Seda is also a co-creator of The Color Curtain Project, an artist book and culinary project influenced by Richard Wright’s The Color Curtain, A Report on the Bandung Conference, in 1955. The Color Curtain Project reflects on the meaning of Afro-Asian solidarity and community. Through food and company, Afro-Asian intersectionality are the centric point-of-view, a form of performance art within itself.
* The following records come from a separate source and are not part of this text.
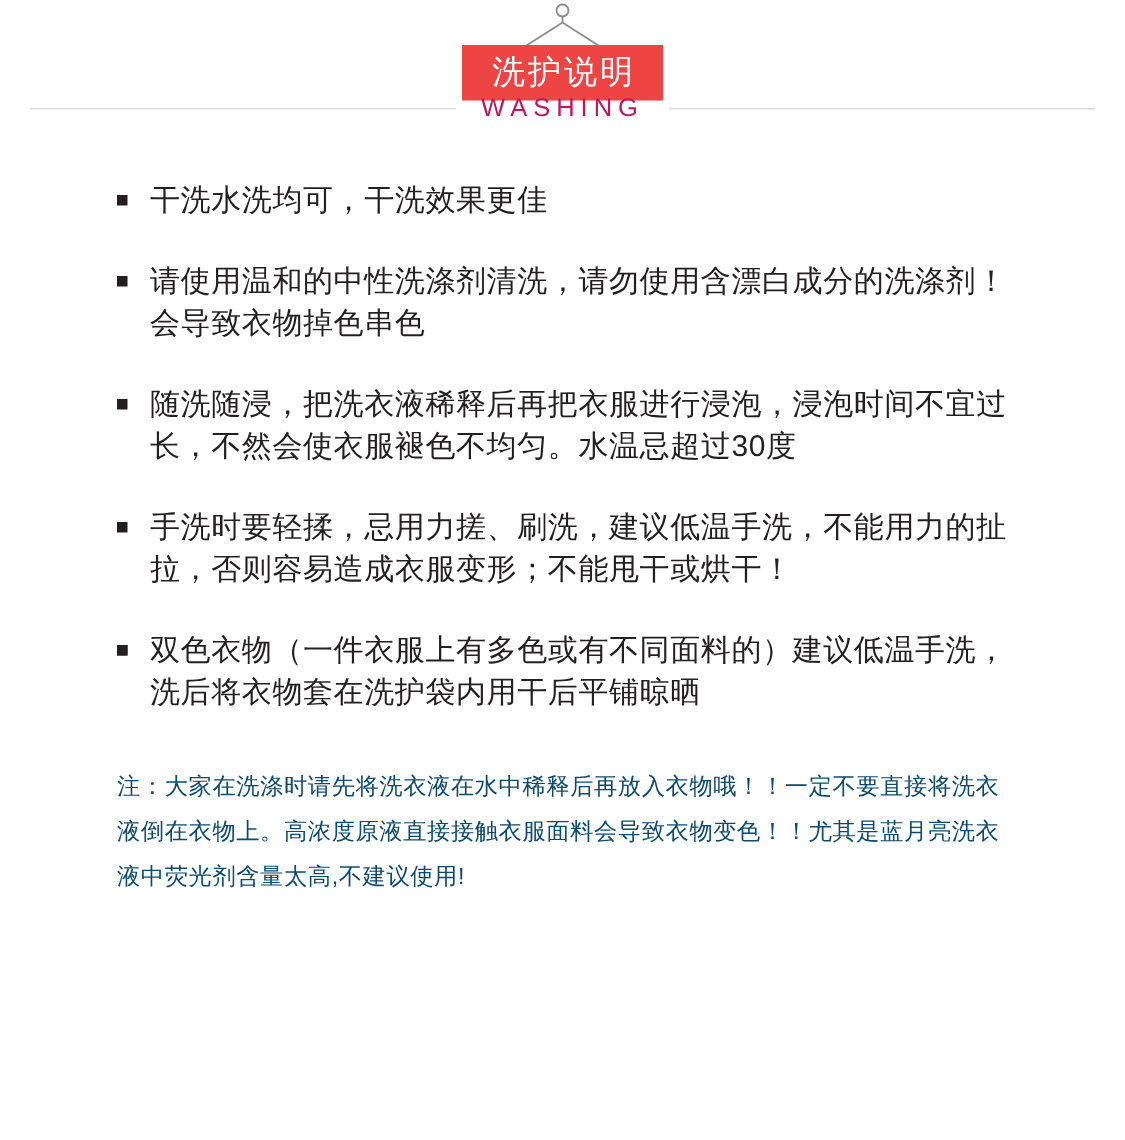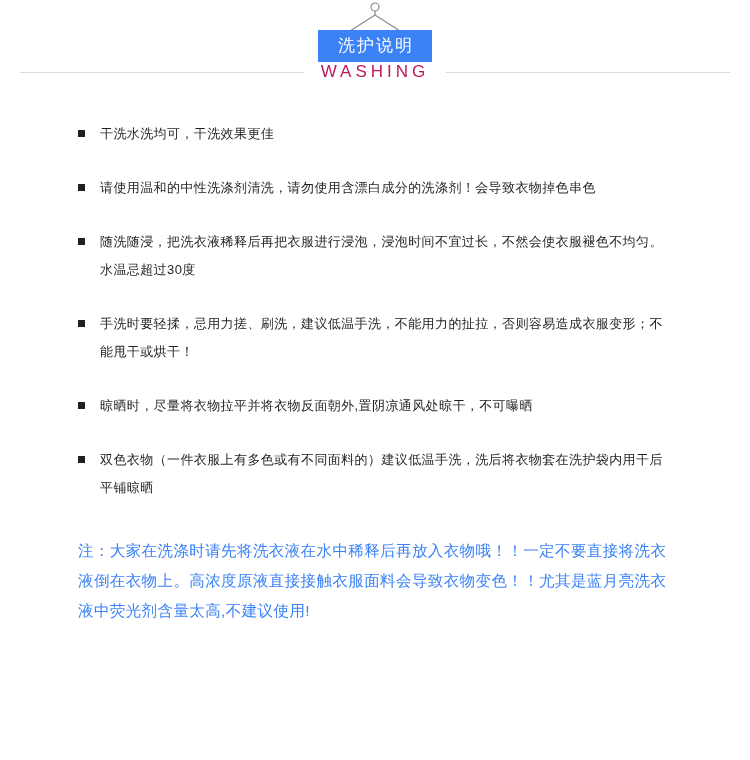--- a/index.html
+++ b/index.html
@@ -43,9 +43,9 @@
     left: 50%;
     top: 30px;
     transform: translateX(-50%);
-    background: #3b82f6;
+    background: #ef4444;
     color: #ffffff;
-    font-size: 17px;
+    font-size: 22px;
     letter-spacing: 2px;
     padding: 7px 18px 8px 20px;
     white-space: nowrap;

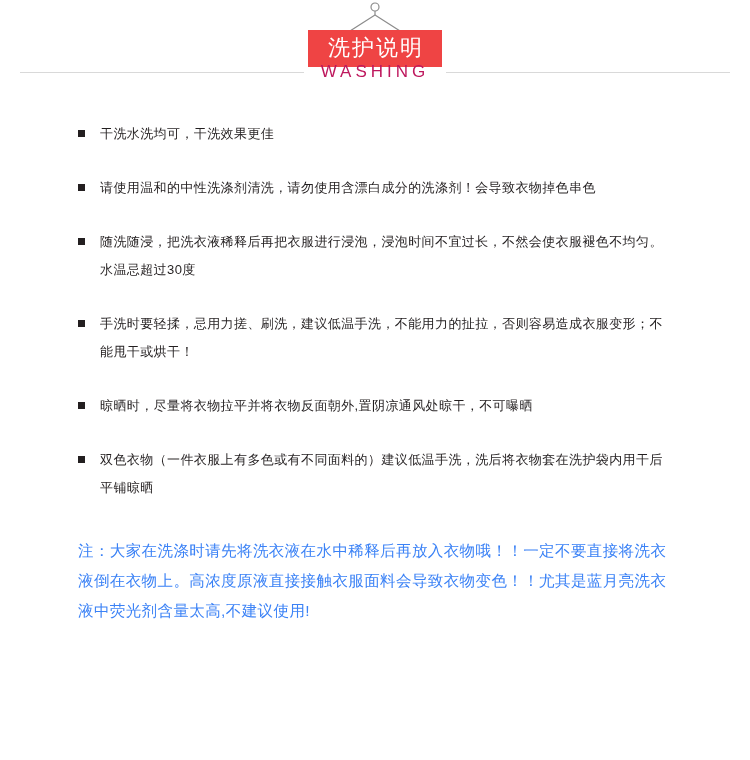--- a/index.html
+++ b/index.html
@@ -75,7 +75,7 @@
     position: relative;
     padding-left: 22px;
     margin-bottom: 26px;
-    font-size: 13px;
+    font-size: 20px;
     line-height: 28px;
     color: #231f20;
     letter-spacing: 0.4px;

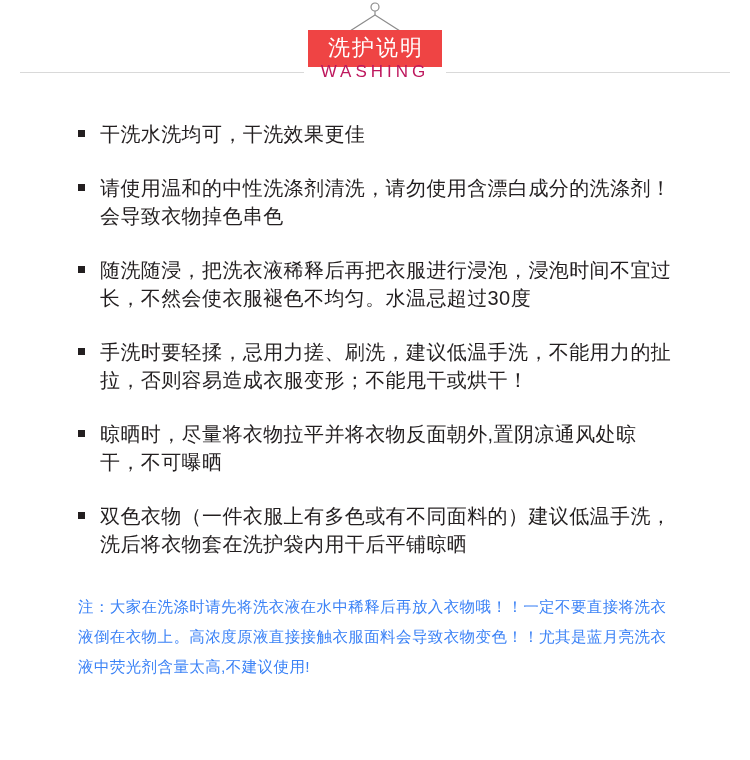--- a/index.html
+++ b/index.html
@@ -135,7 +135,6 @@
     </li>
     <li>
       <span class="bullet"></span>
-      <span>晾晒时，尽量将衣物拉平并将衣物反面朝外,置阴凉通风处晾干，不可曝晒</span>
     </li>
     <li>
       <span class="bullet"></span>

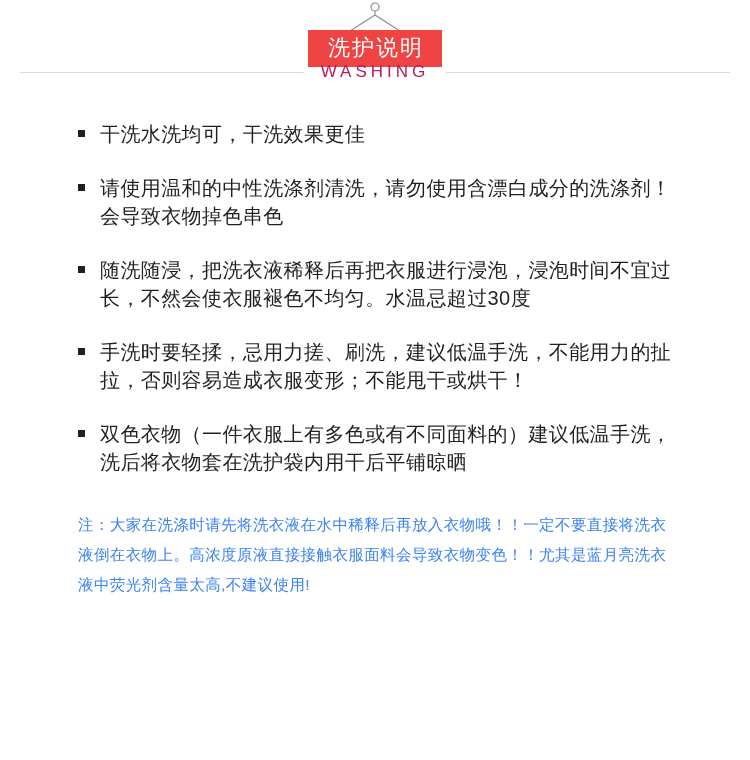--- a/index.html
+++ b/index.html
@@ -92,7 +92,7 @@
 
   .note {
     margin-top: 34px;
-    color: #3b82f6;
+    color: #0c4a6e;
     font-size: 15.5px;
     line-height: 30px;
     letter-spacing: 0.4px;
As a child of Cambodian refugees, she is one of many brilliantly complicated and misunderstood people exhausted of the ignorance surrounding the Asian demographic.
Michelle Chen
Michelle Shiyu Chen is a muralist and calligrapher based in Washington, DC. Her early training in Chinese calligraphy informs her handling of brush and spray can to evoke the expressive economy of that tradition. In creating her work, she investigates stories, new and inherited, that we weave to build realities of self, community, and culture. As an independent artist, she has created murals in the DC area, Belgium, and Taiwan.
Thu Nguyen
Nguyễn Anh Thư (or Thu like two for short) is a native Houstonian learning and shaping what advocacy, human information design, and entrepreneurship can mean, based in Washington, DC and Houston, TX.
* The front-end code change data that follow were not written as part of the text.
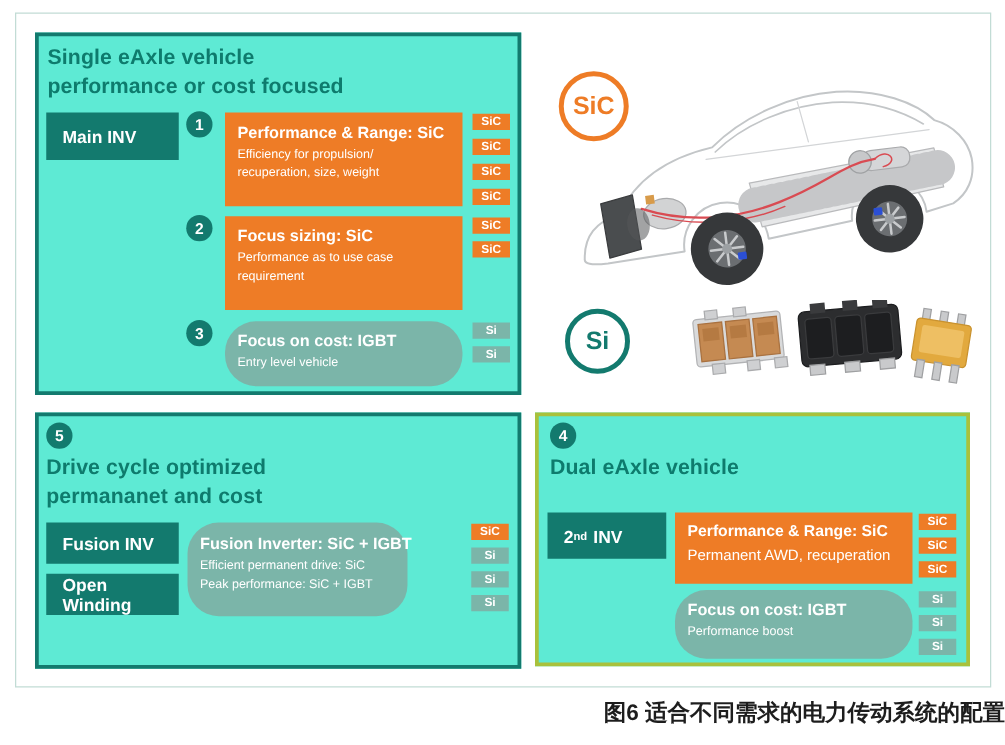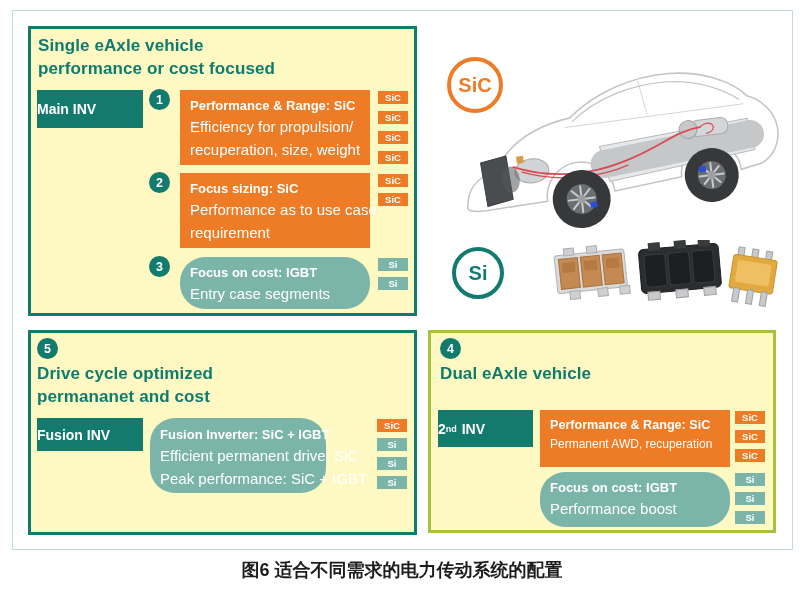--- a/index.html
+++ b/index.html
@@ -9,7 +9,7 @@
   }
   .outer-frame{position:absolute;left:12px;top:10px;width:781px;height:540px;
     border:1px solid #c2dcd5;box-sizing:border-box;}
-  .panel{position:absolute;background:#fef9c3;border:3px solid #137A6E;box-sizing:border-box;}
+  .panel{position:absolute;background:#5eead4;border:3px solid #137A6E;box-sizing:border-box;}
   .panel.lime{border-color:#A9C13C;}
   .ptitle{position:absolute;color:#0E7B6D;font-size:17px;font-weight:bold;
     line-height:1.35;white-space:nowrap;letter-spacing:.1px;}

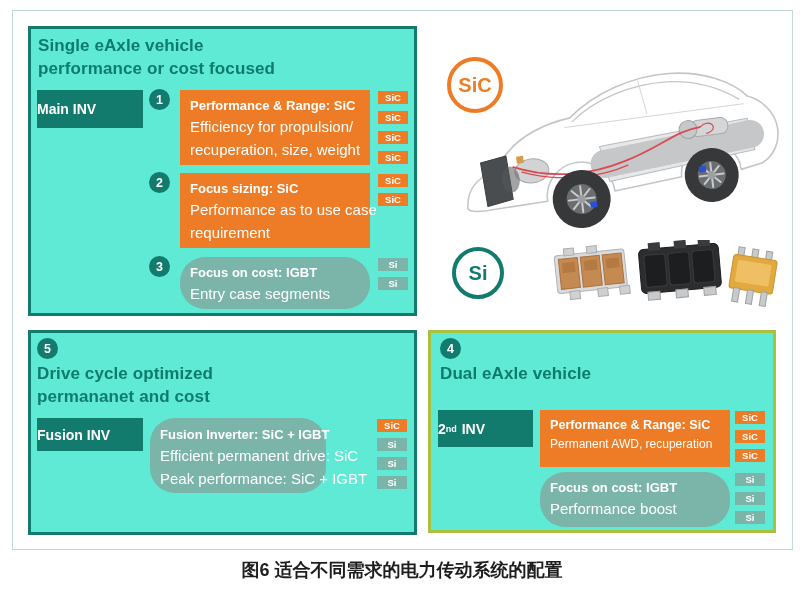--- a/index.html
+++ b/index.html
@@ -14,7 +14,7 @@
   .ptitle{position:absolute;color:#0E7B6D;font-size:17px;font-weight:bold;
     line-height:1.35;white-space:nowrap;letter-spacing:.1px;}
   .btn-teal{position:absolute;background:#137A6E;color:#fff;font-weight:bold;font-size:14px;
-    display:flex;align-items:center;box-sizing:border-box;}
+    display:flex;align-items:center;padding-left:13px;box-sizing:border-box;}
   .btn-teal sup{font-size:9px;line-height:0;margin:0 1px 0 0;}
   .numcircle{position:absolute;width:21px;height:21px;border-radius:50%;background:#137A6E;
     color:#fff;font-size:12.5px;font-weight:bold;display:flex;align-items:center;justify-content:center;}

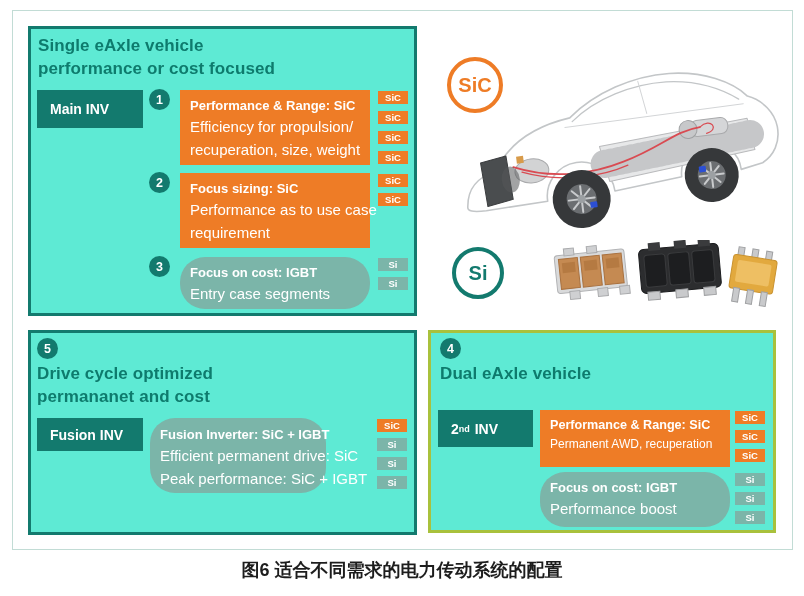--- a/index.html
+++ b/index.html
@@ -22,7 +22,7 @@
   .infobox.orange{background:#EE7C26;}
   .infobox.muted{background:#7BB5A9;border-radius:25px;}
   .infobox .hd{font-weight:bold;font-size:13px;margin-bottom:3px;white-space:nowrap;}
-  .infobox .bd{font-size:15px;line-height:1.5;white-space:nowrap;}
+  .infobox .bd{font-size:10px;line-height:1.5;white-space:nowrap;}
   .tagstack{position:absolute;display:flex;flex-direction:column;}
   .tag{width:30px;height:13px;color:#fff;font-size:9.5px;font-weight:bold;
     display:flex;align-items:center;justify-content:center;flex:none;}

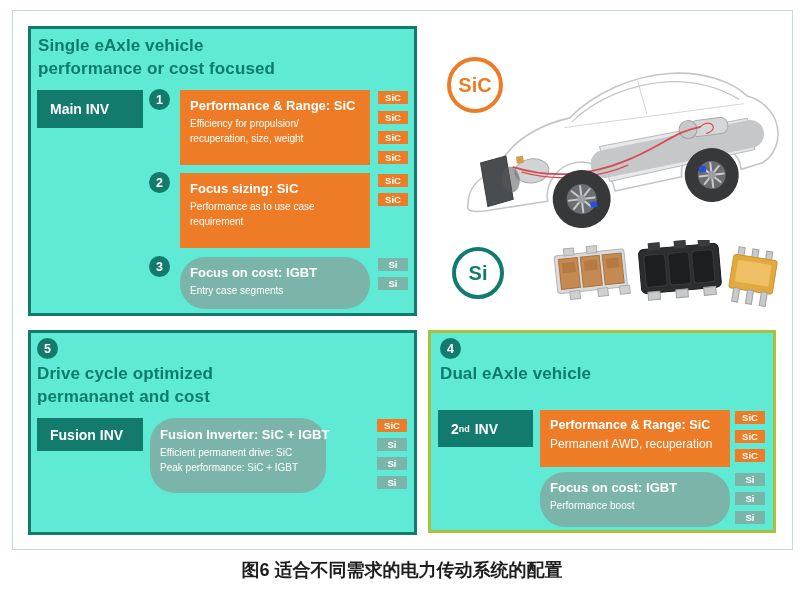--- a/index.html
+++ b/index.html
@@ -80,7 +80,7 @@
     <div class="numcircle" style="left:118px;top:227px;">3</div>
     <div class="infobox muted" style="left:149px;top:228px;width:190px;height:52px;">
       <div class="hd">Focus on cost: IGBT</div>
-      <div class="bd">Entry case segments</div>
+      <div class="bd">Entry level vehicle</div>
     </div>
     <div class="tagstack" style="left:347px;top:229px;gap:6px;">
       <div class="tag muted">Si</div>

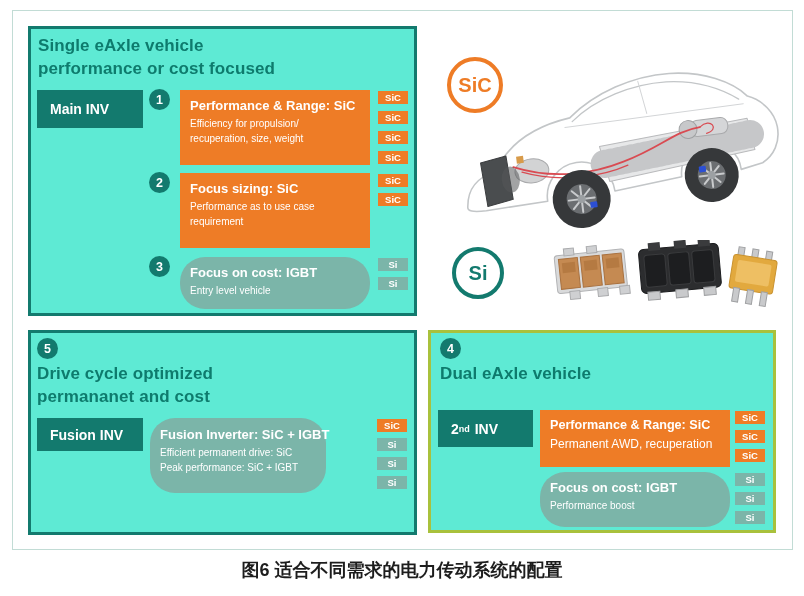--- a/index.html
+++ b/index.html
@@ -193,6 +193,9 @@
     <div class="btn-teal" style="left:6px;top:85px;width:106px;height:33px;">
       <span>Fusion INV</span>
     </div>
+    <div class="btn-teal" style="left:6px;top:126px;width:106px;height:33px;">
+      <span>Open Winding</span>
+    </div>
 
     <div class="infobox muted" style="left:119px;top:85px;width:176px;height:75px;padding-top:9px;">
       <div class="hd">Fusion Inverter: SiC + IGBT</div>

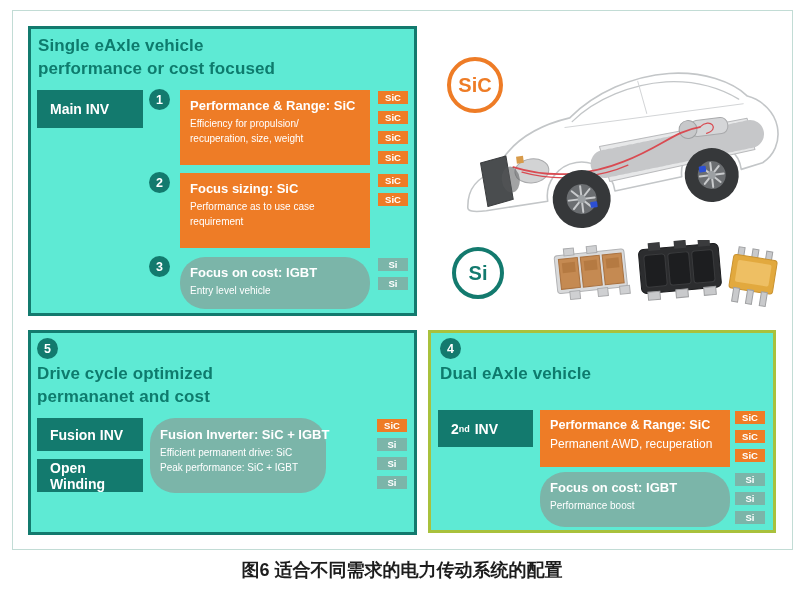--- a/index.html
+++ b/index.html
@@ -32,7 +32,7 @@
     display:flex;align-items:center;justify-content:center;font-weight:bold;font-size:20px;}
   .legend-circle.sic{left:447px;top:57px;width:56px;height:56px;border:4px solid #EE7C26;color:#EE7C26;}
   .legend-circle.si{left:452px;top:247px;width:52px;height:52px;border:4px solid #137A6E;color:#137A6E;}
-  .caption{position:absolute;left:0;top:558px;width:100%;text-align:center;
+  .caption{position:absolute;left:0;top:558px;width:100%;text-align:right;
     color:#1d1d1d;font-size:18px;font-weight:bold;}
   svg{position:absolute;}
 </style>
You can find her doing one or multiple of the following at any given time, but they all intersect somehow with Asian American and Pacific Islander advocacy, ethnography, food, design, or fashion.
Kam & 46
Vanessa and Elaine are Kam and 46, Fil-Ams from Hawaii and California who were raised in an immigrant household. Kam and 46 is an ode to the homes we grew up in where we learned our culture. Being away from home, we always appreciate and carry our values, customs, and traditions. Sharing the food we grew up with embodies this spirit and is an extension of sharing a piece of us and our home.
Oscar Olmedo
Oscar Olmedo is a Scientist by training and has studied many subjects in Physics. By day, Oscar works as a Data Scientist crunching data, and in his spare time enjoys many artistic pursuits. Most notably he enjoys sewing and fashion design, music, photography, and telescope making. He is a student of Son Jarocho, playing Requinto with Son La Lucha. Most recently he has started developing film in his makeshift basement darkroom. He is most passionate about sewing and enjoys making well fitted tailoring clothing, something he stared doing at an early age.
Ejaz Baluch
Ejaz is a civil rights attorney based in Washington, DC. He is passionate about civil rights and racial justice. Ejaz helps enforce federal laws prohibiting employment discrimination as an attorney with the Department of Justice’s Civil Rights Division. He is also passionate about advancing the civil rights of AA and NHPI communities, and he completed a six-month detail with the White House Initiative on Asian Americans, Native Hawaiians, and Pacific Islanders. A former teacher, Ejaz believes that in addition to the law, literature and affinity group spaces can create communities that promote racial justice. Ejaz helps lead SAMASAMA’s book club, which meets quarterly to talk about books written by diaspora authors.
Julie Wu
Bio coming!
Shani Shih
Shani Shih is a multidisciplinary visual artist based in Washington DC. With painting, illustration, and street art as her primary mediums, her work features bold linework, gritty textures, and expressive human figures intertwined with industrial structures and natural scenes. Through her creations she aims to represent everyday social and bodily experience in the modern world, communicating shared human experiences of suffering, endurance, and hope.